*Required action*:
From the line that contains "[705,661,788,675] [29,685,62,692] columns" to the end of the entries, write out every line exactly, including both ends, and nothing more.
[Start of section]
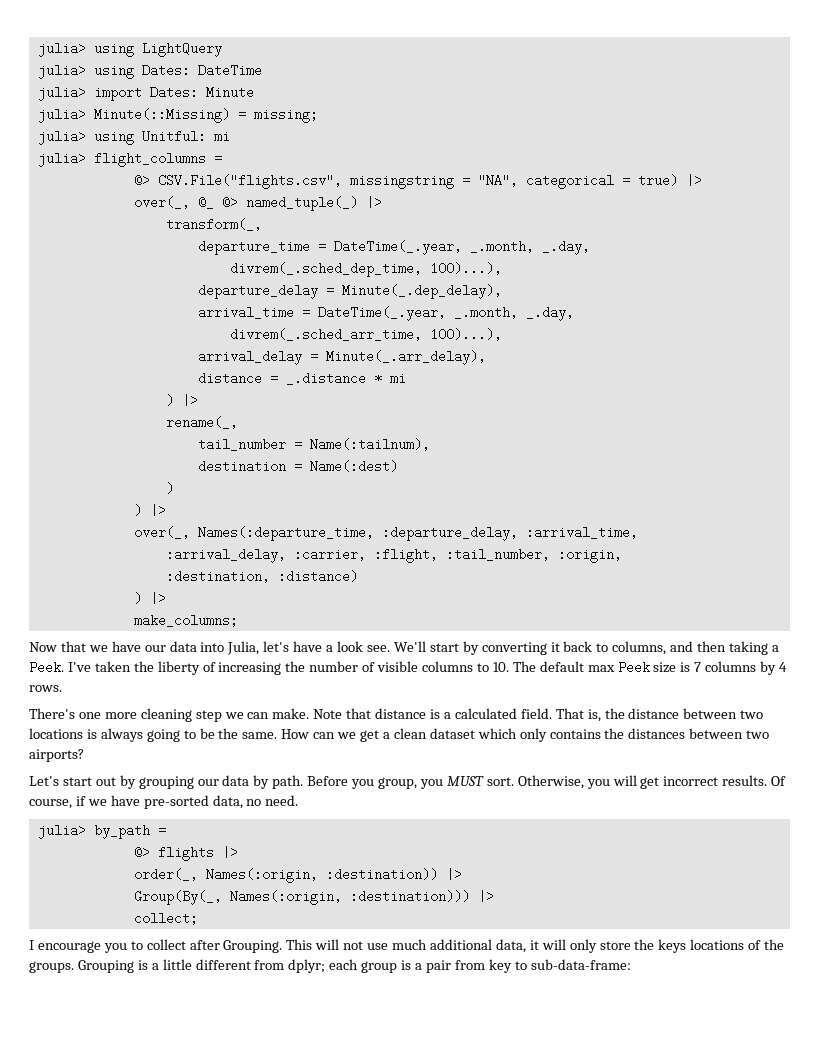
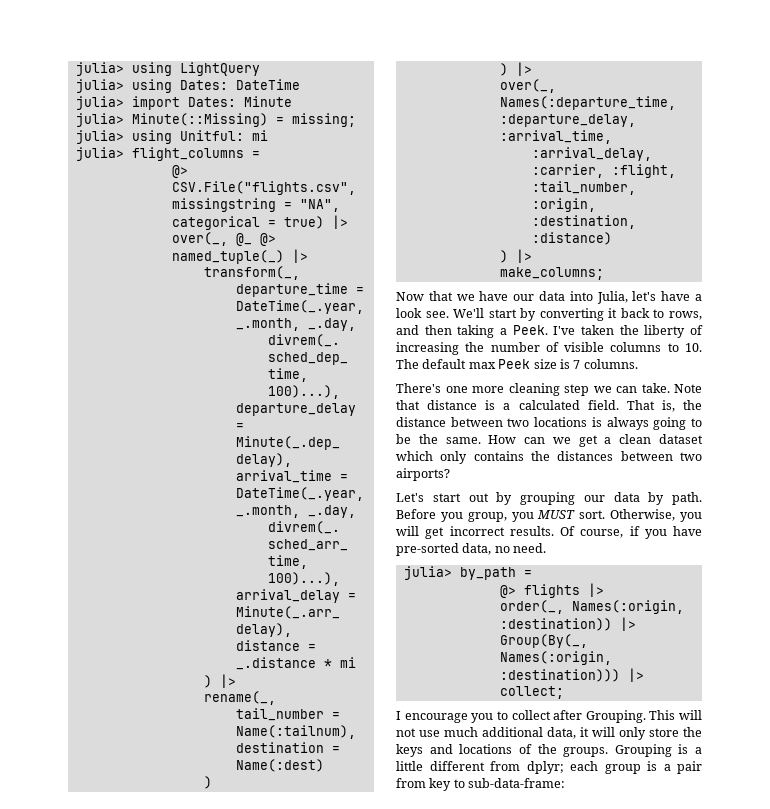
[612,641,667,655] columns, -> [669,311,702,320] rows,
[705,661,788,675] [29,685,62,692] columns by 4 rows. -> [583,359,638,369] columns.
[272,708,310,719] make. -> [641,383,670,393] take.
[87,799,107,806] we -> [644,529,667,539] you
(687, 946) none -> [429,744,453,754] and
[End of section]
*Task solution*:
[705,661,788,675] [29,685,62,692] columns by 4 rows. -> [583,359,638,369] columns.
[272,708,310,719] make. -> [641,383,670,393] take.
[87,799,107,806] we -> [644,529,667,539] you
(687, 946) none -> [429,744,453,754] and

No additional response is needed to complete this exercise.